Note that mark these variables as exportable. In general my policy is to do so the first time I manipulate the variable.

## Do shell-specific handling:

# This code distinguishes between various shell versions.
if test "$(echo ~)" != "$HOME"
then
    # This is the standard Bourne shell.
    :
else
    # This is not the Bourne shell, so it supports aliases.
    test -r "$HOME/.kshrc" && test -z "$ENV" && export ENV="$HOME/.kshrc"
    # TODO: Figure out a deterministic way to distinguish shells.
    # Should I just check $SHELL instead?
    if test "${RANDOM:-0}" -eq "${RANDOM:-0}"
    then
        # This is ash, which does not have a type builtin.
        # TODO: Recent versions of ash do indeed have type,
        #       so I should test for its presence somehow.
        test -r "$HOME/.ashtype" && . "$HOME/.ashtype"
        # Tell ash where to find our shell functions.
        test_directory "$HOME/functions" && dirapp PATH "$HOME/functions%func"
    fi
fi

This code tries to figure out which sh variant we are using. It then takes care of the shell-dependent initialization commands. Note that since it uses dirapp, it has to occur after its definition, else I would have placed it earlier in the file.

## Run this stuff on logout.
if test -r "$HOME/.shlogout"
then
    trap '. $HOME/.shlogout' 0
else
    # Make a reasonable attempt to clear the screen.
    trap 'clear' 0
fi

This code takes care of cleaning up when we log out. If $HOME/.shlogout exists and is readable, we evaluate that and exit with the last command's exit code; otherwise we just clear the screen. That is, this code runs when a login shell exits. If this varied from site to site, it might be more appropriate to put it in the site-specific section.

Clearly, the universal .profile will need facilities for examining its environment to determine which parts should be processed in a particular situation.
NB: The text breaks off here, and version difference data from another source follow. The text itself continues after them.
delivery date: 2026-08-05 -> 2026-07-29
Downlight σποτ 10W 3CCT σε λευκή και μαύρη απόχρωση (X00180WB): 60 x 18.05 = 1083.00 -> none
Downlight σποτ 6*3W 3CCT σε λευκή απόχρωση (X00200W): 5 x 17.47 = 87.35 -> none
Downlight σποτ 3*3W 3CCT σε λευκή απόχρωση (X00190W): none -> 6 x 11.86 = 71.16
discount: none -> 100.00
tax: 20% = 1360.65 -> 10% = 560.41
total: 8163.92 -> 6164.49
Now that we've set a reasonable PATH (enough to reach the system binaries anyway), we can try executing some commands to ascertain facts about the platform:

## Set the environment variables:

# Try to set the envar called by name in arg1 to the output of the commands
# that follow, one argument per command.
setvarcmd () {
    test "$#" -lt 2 \
	&& e2 "Usage: setvarcmd varname \"cmd1 args\" \"cmd2 args\" ..." \
        && return 2
    local n="$1"
    shift
    while test "$#" -ge 1 && eval test -z \"\$$n\"; do
	eval "$n=\"$($1 2>/dev/null)\""
	shift
    done
    # TODO: what if no commands generate ouput?
    export $n
}

We realize that we will be calling a lot of commands in sequence until we find one that gives us the information we need, then export it. Therefore, we enshrine this process in a shell function setvarcmd. Note that I use the newer $() syntax rather than ``; this allows levels of command expansion to be nested (although we do not do that here). Errors, such as invalid options or non-existent commands, are directed to /dev/null when executing the commands because we will be trying several commands in order and don't care if some of them fail.

Next we use setvarcmd to try and set four critical variables:

setvarcmd OS_NAME "uname -s" "uname"
e2 "Operating system: $OS_NAME"

setvarcmd OS_RELEASE "uname -r"
e2 "Release: $OS_RELEASE"

setvarcmd HW_NAME "arch" "uname -m"
e2 "Hardware/Architecture name: $HW_NAME"

# TODO: This frequently does not include the domain name.
setvarcmd HOST_NAME "hostname -f" "uname -n" "hostname"
e2 "Host Name: $HOST_NAME"

These variables will be used to decide which portions of the .profile to evaluate. There is no error checking here because if these commands fail to ascertain the desired information, it is not clear what else we could do. However, the user logging in would see that some of the variables were not set, so we can hand-wave here and say the user should investigate and remedy. It may well be that a system which does not readily yield its details may be an unsuitable platform for a universal .profile.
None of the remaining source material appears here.